▶ **WHAT THE EXERCISE ASKS**
Look below for the line containing "border-radius:11px; display:flex; align-items:center;"; from there, print each line exactly up to and including the line containing "position:absolute; top:28px; left:0;", and stop.

----------------

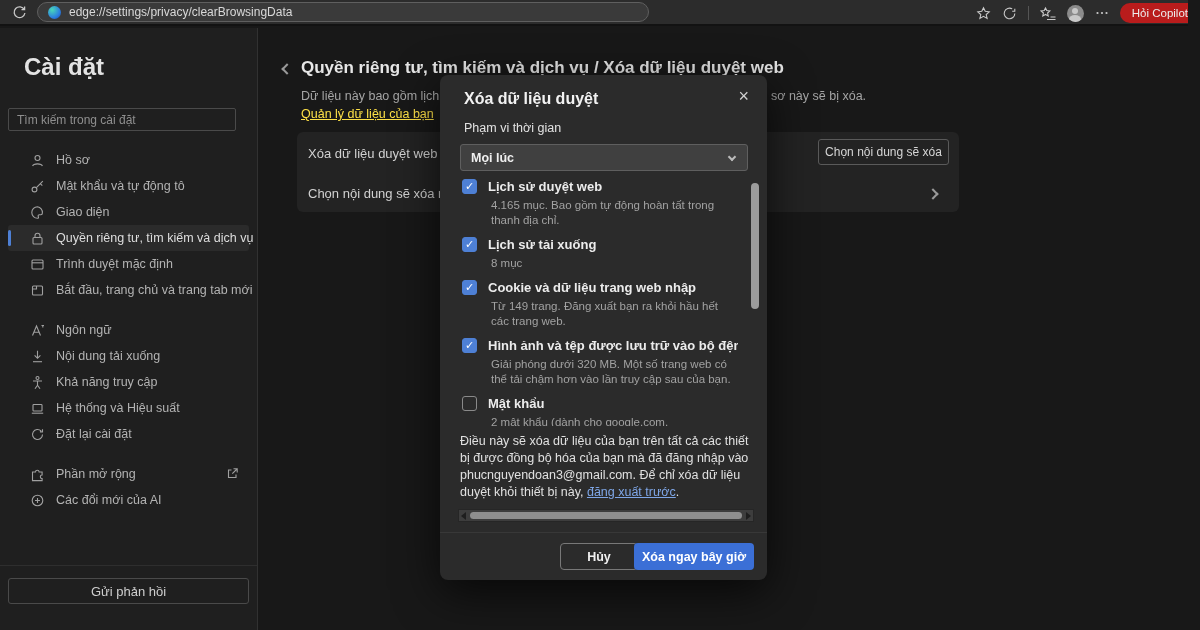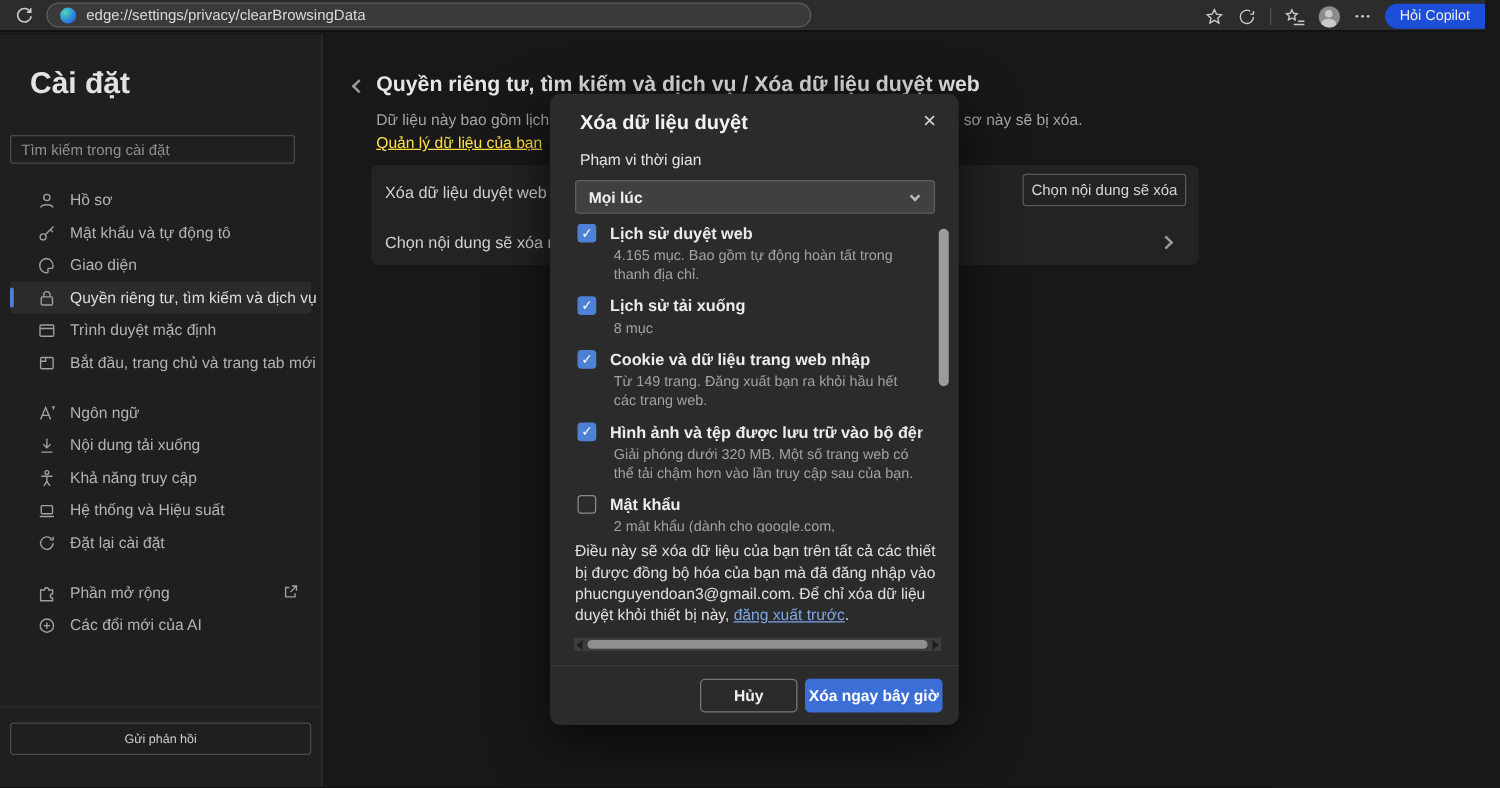--- a/index.html
+++ b/index.html
@@ -14,41 +14,41 @@
   .urlbar { margin-left:10px; width:612px; height:20px; background:#3a3a3a; border:1px solid #5f5f5f;
             border-radius:11px; display:flex; align-items:center; gap:8px; padding:0 10px; }
   .edge-logo { width:13px; height:13px; border-radius:50%;
                background:radial-gradient(circle at 32% 30%, #49d7b8, #2b7de0 62%, #1b4da8); }
   .url-text { color:#d9d9d9; font-size:12px; white-space:nowrap; }
   .toolbar-right { position:absolute; right:0; top:0; height:26px; display:flex; align-items:center; gap:11px; }
   .tb-sep { width:1px; height:14px; background:#555; }
   .avatar { width:17px; height:17px; border-radius:50%; background:#8b8b8b; position:relative; overflow:hidden; }
   .avatar::before { content:""; position:absolute; left:5.5px; top:3px; width:6px; height:6px; border-radius:50%; background:#c9c9c9; }
   .avatar::after  { content:""; position:absolute; left:2.5px; top:10px; width:12px; height:8px; border-radius:50%; background:#c9c9c9; }
-  .copilot-pill { height:20px; background:#1d4ed8; border-radius:10px 0 0 10px; color:#ececec;
-                  font-size:11.5px; display:flex; align-items:center; padding:0 12px 0 12px; white-space:nowrap; }
+  .copilot-pill { height:20px; background:#b91c1c; border-radius:10px 0 0 10px; color:#ececec;
+                  font-size:11.5px; display:flex; align-items:center; padding:0 0 0 12px; white-space:nowrap; }
 
   
   .sidebar { position:absolute; top:28px; left:0; width:258px; bottom:0; background:#1f1f1f; border-right:1px solid #313131; }
   .sb-title { position:absolute; left:24px; top:25px; font-size:24px; font-weight:bold; color:#e3e3e3; }
   .sb-search { position:absolute; left:8px; top:80px; width:228px; height:23px; background:transparent;
                border:1px solid #4a4a4a; border-radius:2px; color:#bbb; font-size:12px; padding:0 8px; outline:none; }
   .sb-search::placeholder { color:#8f8f8f; }
   .sb-nav { position:absolute; top:119px; left:8px; right:8px; }
   .sb-item { position:relative; display:flex; align-items:center; gap:11px; height:26px; padding-left:22px;
              border-radius:3px; color:#b3b3b3; font-size:12.5px; cursor:default; white-space:nowrap; }
   .sb-item svg { flex:0 0 auto; stroke:#a0a0a0; }
   .sb-item.selected { background:#2b2b2b; color:#dedede; }
   .sb-item.selected::before { content:""; position:absolute; left:0; top:5px; width:3px; height:16px;
                               border-radius:2px; background:#4e80d5; }
   .sb-gap { height:14px; }
   .ext-link { position:absolute; right:10px; top:6px; }
   .sb-sep { position:absolute; left:0; right:0; bottom:64px; border-top:1px solid #2e2e2e; }
   .sb-feedback { position:absolute; left:8px; right:8px; bottom:26px; height:26px; border:1px solid #4a4a4a;
-                 border-radius:3px; background:transparent; color:#cfcfcf; font-size:10px; }
+                 border-radius:3px; background:transparent; color:#cfcfcf; font-size:13px; }
 
   
   .main { position:absolute; left:259px; top:28px; right:0; bottom:0; background:#181818; }
   .chev { display:inline-block; width:8px; height:8px; border:solid #9a9a9a; }
   .chev-left  { border-width:0 0 2px 2px; transform:rotate(45deg); }
   .chev-right { border-width:2px 2px 0 0;  transform:rotate(45deg); }
   .chev-down  { border-width:0 2px 2px 0;  transform:rotate(45deg); }
   .back { position:absolute; left:24px; top:37px; }
   .breadcrumb { position:absolute; left:42px; top:30px; font-size:17px; font-weight:bold; color:#e6e6e6; white-space:nowrap; }
   .subtitle { position:absolute; left:42px; top:61px; font-size:12.5px; color:#a5a5a5; white-space:nowrap; }
@@ -84,21 +84,21 @@
   .note a { color:#7fa7e8; text-decoration:underline; }
   .hscroll { position:absolute; left:18px; top:434px; width:296px; height:13px; background:#3d3d3d;
              border:1px solid #262626; display:flex; align-items:center; }
   .harrow { width:0; height:0; border-style:solid; margin:0 2px; }
   .harrow-l { border-width:4px 5px 4px 0; border-color:transparent #1e1e1e transparent transparent; }
   .harrow-r { border-width:4px 0 4px 5px; border-color:transparent transparent transparent #1e1e1e; }
   .hthumb { flex:1; height:7px; background:#8f8f8f; border-radius:4px; margin:0 2px; }
   .dlg-sep { position:absolute; left:0; right:0; bottom:47px; border-top:1px solid #383838; }
   .btn-cancel { position:absolute; right:129px; bottom:10px; width:78px; height:27px; border:1px solid #787878;
                 border-radius:4px; background:transparent; color:#f0f0f0; font-size:12.5px; font-weight:bold; }
-  .btn-primary { position:absolute; right:13px; bottom:10px; width:110px; height:27px; border:none;
+  .btn-primary { position:absolute; right:13px; bottom:10px; width:120px; height:27px; border:none;
                  border-radius:4px; background:#3b6fd6; color:#fff; font-size:12.5px; font-weight:bold; }
 </style>
 </head>
 <body>
 
 <div class="window">
 
   <div class="toolbar">
     <span class="tb-icon reload">
       <svg width="15" height="15" viewBox="0 0 15 15" fill="none" stroke="currentColor" stroke-width="1.3">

----------------

▶ **TASK SOLUTION**
             border-radius:11px; display:flex; align-items:center; gap:8px; padding:0 10px; }
   .edge-logo { width:13px; height:13px; border-radius:50%;
                background:radial-gradient(circle at 32% 30%, #49d7b8, #2b7de0 62%, #1b4da8); }
   .url-text { color:#d9d9d9; font-size:12px; white-space:nowrap; }
   .toolbar-right { position:absolute; right:0; top:0; height:26px; display:flex; align-items:center; gap:11px; }
   .tb-sep { width:1px; height:14px; background:#555; }
   .avatar { width:17px; height:17px; border-radius:50%; background:#8b8b8b; position:relative; overflow:hidden; }
   .avatar::before { content:""; position:absolute; left:5.5px; top:3px; width:6px; height:6px; border-radius:50%; background:#c9c9c9; }
   .avatar::after  { content:""; position:absolute; left:2.5px; top:10px; width:12px; height:8px; border-radius:50%; background:#c9c9c9; }
-  .copilot-pill { height:20px; background:#1d4ed8; border-radius:10px 0 0 10px; color:#ececec;
-                  font-size:11.5px; display:flex; align-items:center; padding:0 12px 0 12px; white-space:nowrap; }
+  .copilot-pill { height:20px; background:#b91c1c; border-radius:10px 0 0 10px; color:#ececec;
+                  font-size:11.5px; display:flex; align-items:center; padding:0 0 0 12px; white-space:nowrap; }
 
   
   .sidebar { position:absolute; top:28px; left:0; width:258px; bottom:0; background:#1f1f1f; border-right:1px solid #313131; }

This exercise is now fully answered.